#### Exercise brief
Set down every entry below exactly as it stands.

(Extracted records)
· · · · · · ·
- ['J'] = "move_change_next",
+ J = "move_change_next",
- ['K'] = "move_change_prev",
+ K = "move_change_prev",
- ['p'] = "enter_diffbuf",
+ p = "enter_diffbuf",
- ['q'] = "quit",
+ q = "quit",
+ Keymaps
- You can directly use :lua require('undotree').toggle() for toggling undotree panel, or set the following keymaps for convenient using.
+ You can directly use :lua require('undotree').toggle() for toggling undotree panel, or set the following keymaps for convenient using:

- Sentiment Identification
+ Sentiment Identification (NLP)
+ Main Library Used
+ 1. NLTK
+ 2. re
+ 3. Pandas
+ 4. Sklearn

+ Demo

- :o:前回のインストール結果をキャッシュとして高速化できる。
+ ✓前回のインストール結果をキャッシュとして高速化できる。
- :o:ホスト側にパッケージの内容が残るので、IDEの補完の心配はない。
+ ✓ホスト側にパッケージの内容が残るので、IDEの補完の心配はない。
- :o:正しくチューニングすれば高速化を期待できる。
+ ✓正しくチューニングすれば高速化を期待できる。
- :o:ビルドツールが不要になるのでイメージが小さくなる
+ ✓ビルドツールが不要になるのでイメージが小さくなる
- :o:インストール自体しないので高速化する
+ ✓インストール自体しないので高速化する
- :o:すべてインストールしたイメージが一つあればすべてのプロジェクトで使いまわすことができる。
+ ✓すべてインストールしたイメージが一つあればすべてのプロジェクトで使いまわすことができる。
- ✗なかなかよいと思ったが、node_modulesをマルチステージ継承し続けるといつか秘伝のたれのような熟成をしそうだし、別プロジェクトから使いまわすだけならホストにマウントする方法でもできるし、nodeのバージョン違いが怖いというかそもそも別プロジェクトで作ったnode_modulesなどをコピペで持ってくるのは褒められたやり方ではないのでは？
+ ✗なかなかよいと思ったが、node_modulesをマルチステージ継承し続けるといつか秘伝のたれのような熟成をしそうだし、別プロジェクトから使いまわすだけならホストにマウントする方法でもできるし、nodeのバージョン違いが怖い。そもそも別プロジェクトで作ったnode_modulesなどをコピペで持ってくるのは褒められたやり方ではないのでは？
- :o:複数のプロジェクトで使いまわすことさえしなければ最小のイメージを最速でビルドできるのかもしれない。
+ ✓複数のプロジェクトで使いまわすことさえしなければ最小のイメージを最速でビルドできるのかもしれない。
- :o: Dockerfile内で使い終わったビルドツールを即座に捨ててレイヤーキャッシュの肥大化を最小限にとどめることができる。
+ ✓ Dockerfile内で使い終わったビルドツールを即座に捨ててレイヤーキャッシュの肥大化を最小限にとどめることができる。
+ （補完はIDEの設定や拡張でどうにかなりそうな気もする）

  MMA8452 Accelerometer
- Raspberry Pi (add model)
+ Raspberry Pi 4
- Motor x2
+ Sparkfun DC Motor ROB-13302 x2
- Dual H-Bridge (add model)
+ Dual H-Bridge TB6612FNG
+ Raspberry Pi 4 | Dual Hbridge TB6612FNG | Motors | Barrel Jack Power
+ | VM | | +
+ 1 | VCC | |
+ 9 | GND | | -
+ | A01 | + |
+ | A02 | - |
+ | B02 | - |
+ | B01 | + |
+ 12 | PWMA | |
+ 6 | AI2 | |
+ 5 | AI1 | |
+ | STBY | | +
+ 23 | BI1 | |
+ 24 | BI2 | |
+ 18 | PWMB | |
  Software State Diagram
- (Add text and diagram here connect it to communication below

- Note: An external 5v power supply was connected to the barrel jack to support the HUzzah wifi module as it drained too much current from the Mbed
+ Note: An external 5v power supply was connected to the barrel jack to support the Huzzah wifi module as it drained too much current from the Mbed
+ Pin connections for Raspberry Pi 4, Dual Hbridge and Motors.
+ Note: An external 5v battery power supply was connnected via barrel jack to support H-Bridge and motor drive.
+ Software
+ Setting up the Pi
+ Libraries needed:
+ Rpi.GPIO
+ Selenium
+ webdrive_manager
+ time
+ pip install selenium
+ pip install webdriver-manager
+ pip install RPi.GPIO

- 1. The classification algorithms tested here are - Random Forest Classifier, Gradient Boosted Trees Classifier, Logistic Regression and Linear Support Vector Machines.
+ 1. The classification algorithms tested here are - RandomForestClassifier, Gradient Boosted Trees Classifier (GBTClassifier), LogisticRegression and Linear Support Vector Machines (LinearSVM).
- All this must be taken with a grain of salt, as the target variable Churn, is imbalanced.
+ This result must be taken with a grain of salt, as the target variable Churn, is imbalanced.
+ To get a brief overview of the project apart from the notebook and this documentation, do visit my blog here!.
· · · · · · ·
#### Exercise result
- ['J'] = "move_change_next",
+ J = "move_change_next",
- ['K'] = "move_change_prev",
+ K = "move_change_prev",
- ['p'] = "enter_diffbuf",
+ p = "enter_diffbuf",
- ['q'] = "quit",
+ q = "quit",
+ Keymaps
- You can directly use :lua require('undotree').toggle() for toggling undotree panel, or set the following keymaps for convenient using.
+ You can directly use :lua require('undotree').toggle() for toggling undotree panel, or set the following keymaps for convenient using:

- Sentiment Identification
+ Sentiment Identification (NLP)
+ Main Library Used
+ 1. NLTK
+ 2. re
+ 3. Pandas
+ 4. Sklearn

+ Demo

- :o:前回のインストール結果をキャッシュとして高速化できる。
+ ✓前回のインストール結果をキャッシュとして高速化できる。
- :o:ホスト側にパッケージの内容が残るので、IDEの補完の心配はない。
+ ✓ホスト側にパッケージの内容が残るので、IDEの補完の心配はない。
- :o:正しくチューニングすれば高速化を期待できる。
+ ✓正しくチューニングすれば高速化を期待できる。
- :o:ビルドツールが不要になるのでイメージが小さくなる
+ ✓ビルドツールが不要になるのでイメージが小さくなる
- :o:インストール自体しないので高速化する
+ ✓インストール自体しないので高速化する
- :o:すべてインストールしたイメージが一つあればすべてのプロジェクトで使いまわすことができる。
+ ✓すべてインストールしたイメージが一つあればすべてのプロジェクトで使いまわすことができる。
- ✗なかなかよいと思ったが、node_modulesをマルチステージ継承し続けるといつか秘伝のたれのような熟成をしそうだし、別プロジェクトから使いまわすだけならホストにマウントする方法でもできるし、nodeのバージョン違いが怖いというかそもそも別プロジェクトで作ったnode_modulesなどをコピペで持ってくるのは褒められたやり方ではないのでは？
+ ✗なかなかよいと思ったが、node_modulesをマルチステージ継承し続けるといつか秘伝のたれのような熟成をしそうだし、別プロジェクトから使いまわすだけならホストにマウントする方法でもできるし、nodeのバージョン違いが怖い。そもそも別プロジェクトで作ったnode_modulesなどをコピペで持ってくるのは褒められたやり方ではないのでは？
- :o:複数のプロジェクトで使いまわすことさえしなければ最小のイメージを最速でビルドできるのかもしれない。
+ ✓複数のプロジェクトで使いまわすことさえしなければ最小のイメージを最速でビルドできるのかもしれない。
- :o: Dockerfile内で使い終わったビルドツールを即座に捨ててレイヤーキャッシュの肥大化を最小限にとどめることができる。
+ ✓ Dockerfile内で使い終わったビルドツールを即座に捨ててレイヤーキャッシュの肥大化を最小限にとどめることができる。
+ （補完はIDEの設定や拡張でどうにかなりそうな気もする）

  MMA8452 Accelerometer
- Raspberry Pi (add model)
+ Raspberry Pi 4
- Motor x2
+ Sparkfun DC Motor ROB-13302 x2
- Dual H-Bridge (add model)
+ Dual H-Bridge TB6612FNG
+ Raspberry Pi 4 | Dual Hbridge TB6612FNG | Motors | Barrel Jack Power
+ | VM | | +
+ 1 | VCC | |
+ 9 | GND | | -
+ | A01 | + |
+ | A02 | - |
+ | B02 | - |
+ | B01 | + |
+ 12 | PWMA | |
+ 6 | AI2 | |
+ 5 | AI1 | |
+ | STBY | | +
+ 23 | BI1 | |
+ 24 | BI2 | |
+ 18 | PWMB | |
  Software State Diagram
- (Add text and diagram here connect it to communication below

- Note: An external 5v power supply was connected to the barrel jack to support the HUzzah wifi module as it drained too much current from the Mbed
+ Note: An external 5v power supply was connected to the barrel jack to support the Huzzah wifi module as it drained too much current from the Mbed
+ Pin connections for Raspberry Pi 4, Dual Hbridge and Motors.
+ Note: An external 5v battery power supply was connnected via barrel jack to support H-Bridge and motor drive.
+ Software
+ Setting up the Pi
+ Libraries needed:
+ Rpi.GPIO
+ Selenium
+ webdrive_manager
+ time
+ pip install selenium
+ pip install webdriver-manager
+ pip install RPi.GPIO

- 1. The classification algorithms tested here are - Random Forest Classifier, Gradient Boosted Trees Classifier, Logistic Regression and Linear Support Vector Machines.
+ 1. The classification algorithms tested here are - RandomForestClassifier, Gradient Boosted Trees Classifier (GBTClassifier), LogisticRegression and Linear Support Vector Machines (LinearSVM).
- All this must be taken with a grain of salt, as the target variable Churn, is imbalanced.
+ This result must be taken with a grain of salt, as the target variable Churn, is imbalanced.
+ To get a brief overview of the project apart from the notebook and this documentation, do visit my blog here!.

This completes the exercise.